Cinq nouveaux squelettes ont été exhumés des sous-sols d’une école dijonnaise, début mars. Avec une particularité qui interroge les archéologues : tous ces défunts ont été enterrés assis. Ils viennent s’ajouter aux 13 découverts il y a deux ans.
Le groupe scolaire Joséphine Baker ne s’attendait sûrement pas à cela, lorsqu’il a entamé des travaux de restructuration en 2024. Deux ans après dans la cour de cette école dijonnaise (Côte-d’Or), les archéologues de l’Institut national de recherches archéologiques préventives (INRAP) ont identifié deux corps supplémentaires.
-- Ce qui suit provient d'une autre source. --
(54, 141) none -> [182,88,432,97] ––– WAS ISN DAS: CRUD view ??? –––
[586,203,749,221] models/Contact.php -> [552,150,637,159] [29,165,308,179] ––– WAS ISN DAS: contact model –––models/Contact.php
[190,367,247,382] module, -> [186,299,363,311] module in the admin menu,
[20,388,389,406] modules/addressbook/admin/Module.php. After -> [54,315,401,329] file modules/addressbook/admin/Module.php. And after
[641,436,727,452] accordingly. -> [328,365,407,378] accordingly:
Cette découverte porte à vingt le nombre de défunts retrouvés sur ce site depuis les années 1990, . Avec une particularité : tous ces corps ont été enterrés… Assis.
La piste du lieu de culte
Selon les archéologues, les ossements datent du second âge du Fer (entre – 400 et – 200 avant notre ère). Ils ont été retrouvés dans une série de sépultures gauloises, des fosses circulaires d’environ un mètre de diamètre espacées les unes des autres et placées sur une bande rectiligne de 25 mètres de long.
Pourquoi sont-ils inhumés assis ? L’INRAP n’a pas encore de réponse à cette question. « C’est une pratique plutôt rare », l’archéo-anthropologue à l’institut Annamaria Latron.
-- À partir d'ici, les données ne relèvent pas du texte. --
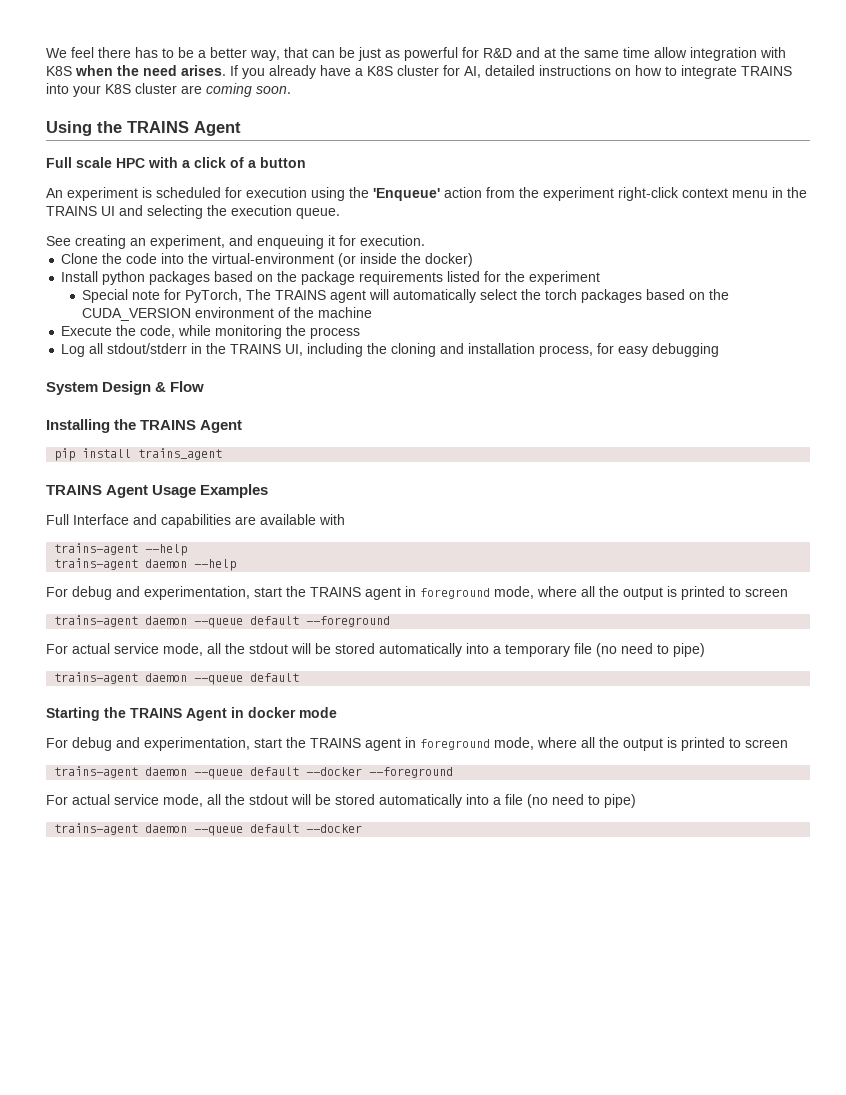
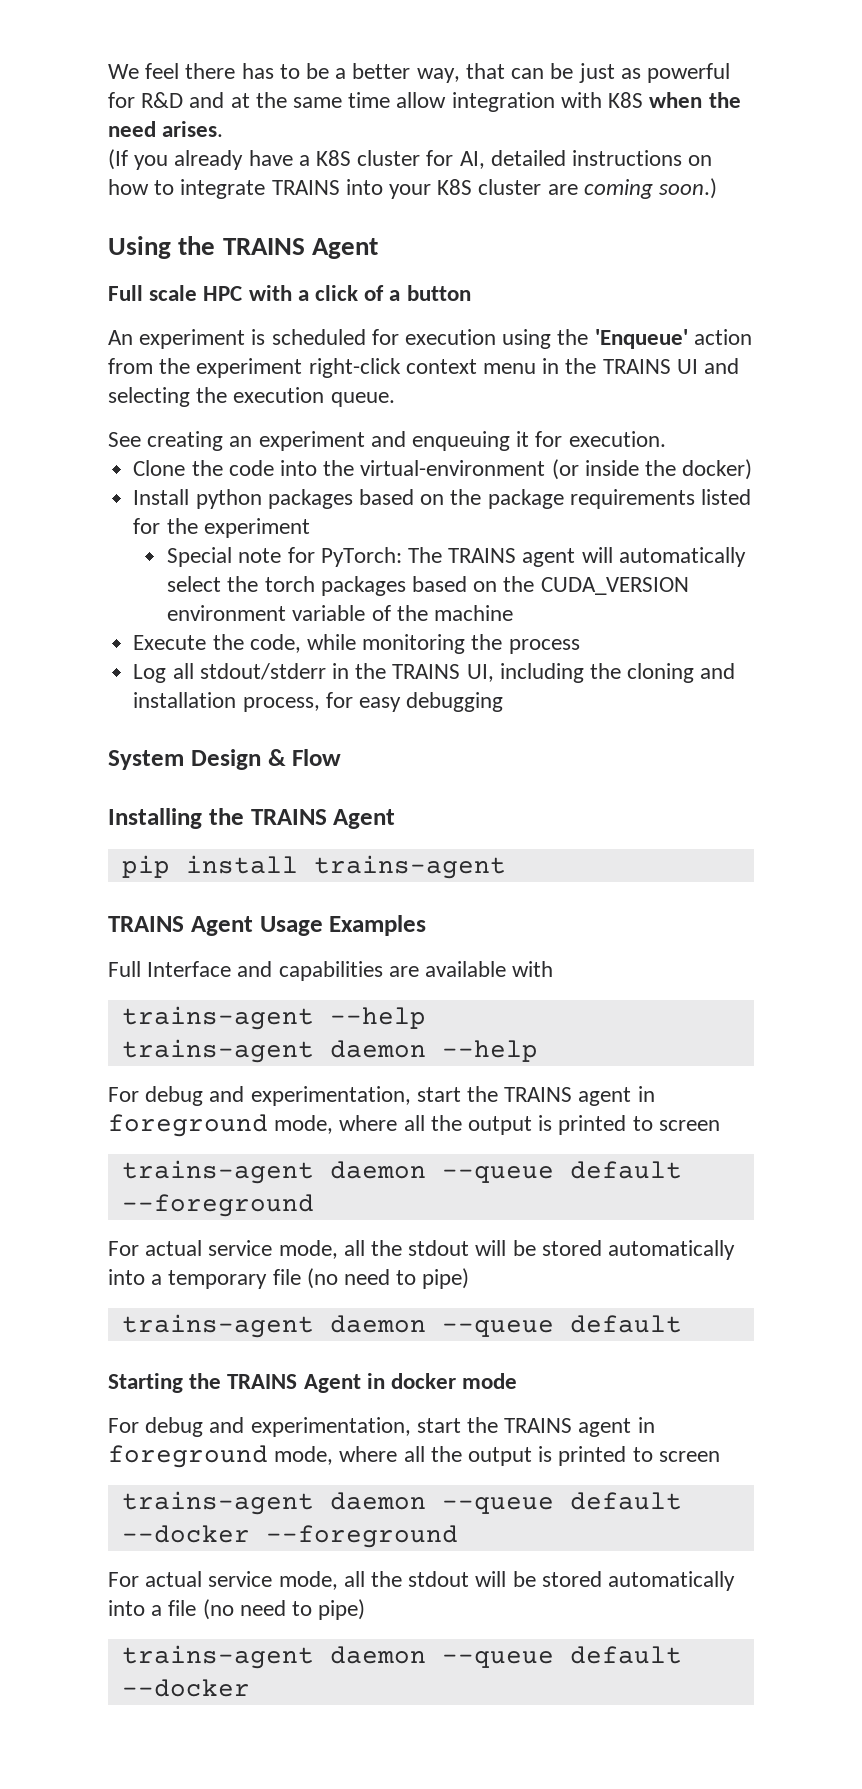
[230,65,238,76] If -> [108,149,128,170] // (If
[256,86,291,94] soon. -> [659,178,718,199] soon.)
[150,235,225,249] experiment, -> [258,431,365,451] experiment
[185,289,243,303] PyTorch, -> [320,547,402,567] PyTorch:
(275, 312) none -> [292,605,366,621] variable
[138,448,223,460] trains_agent -> [313,855,506,879] trains-agent

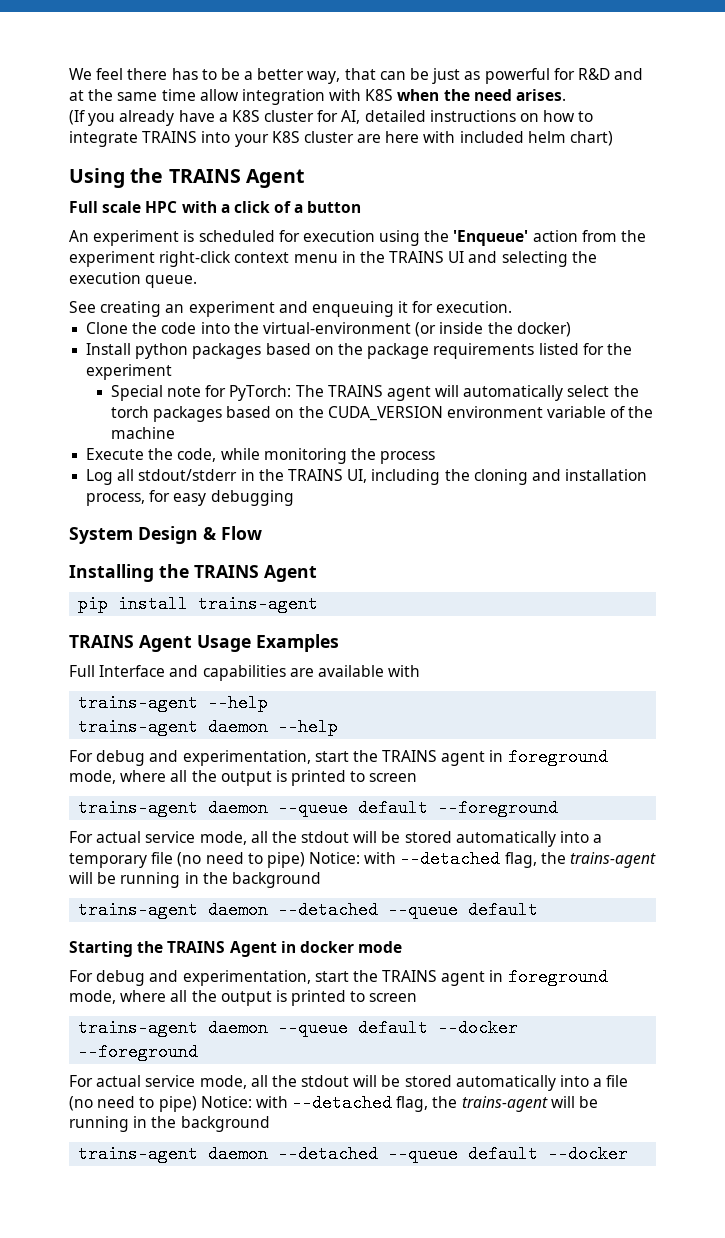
[583,178,718,199] coming soon.) -> [385,131,614,146] here with included helm chart)
[121,1314,426,1338] // trains-agent daemon -> [309,850,657,868] [69,872,321,888] [78,901,379,919] Notice: with --detached flag, the trains-agent will be running in the background // trains-agent daemon --detached
[121,1645,426,1669] // trains-agent daemon -> [200,1094,599,1112] [69,1116,270,1132] [78,1145,379,1163] Notice: with --detached flag, the trains-agent will be running in the background // trains-agent daemon --detached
L’origine de ce rite demeure mystérieuse, bien que la piste d’un lieu de culte soit privilégiée. Annamaria Latron, archéo-anthropologue, rappelle la découverte à proximité d’animaux inhumés comme des humains, évoquant de possibles offrandes. Mais cette théorie doit encore être confirmée : l’INRAP n’est pas sûr que les animaux datent de la même époque que les défunts.
« Un site majeur »
Pour l’instant, treize corps sont à l’étude, « tous des individus de sexe masculin », précise Hervé Lagagnier, responsable des fouilles de l’institut. Une chose est sûre : il s’agit « d’un site majeur pour cette période, qui va nous apporter des informations très importantes sur ces pratiques », souligne le responsable des fouilles.
« Il n’est pas dit que l’on n’en trouve pas d’autres », précise les archéologues à propos des défunts, alors que les deux tiers de cette zone de 500 m² doivent encore être fouillés. Les recherches archéologiques vont durer jusqu’à début avril.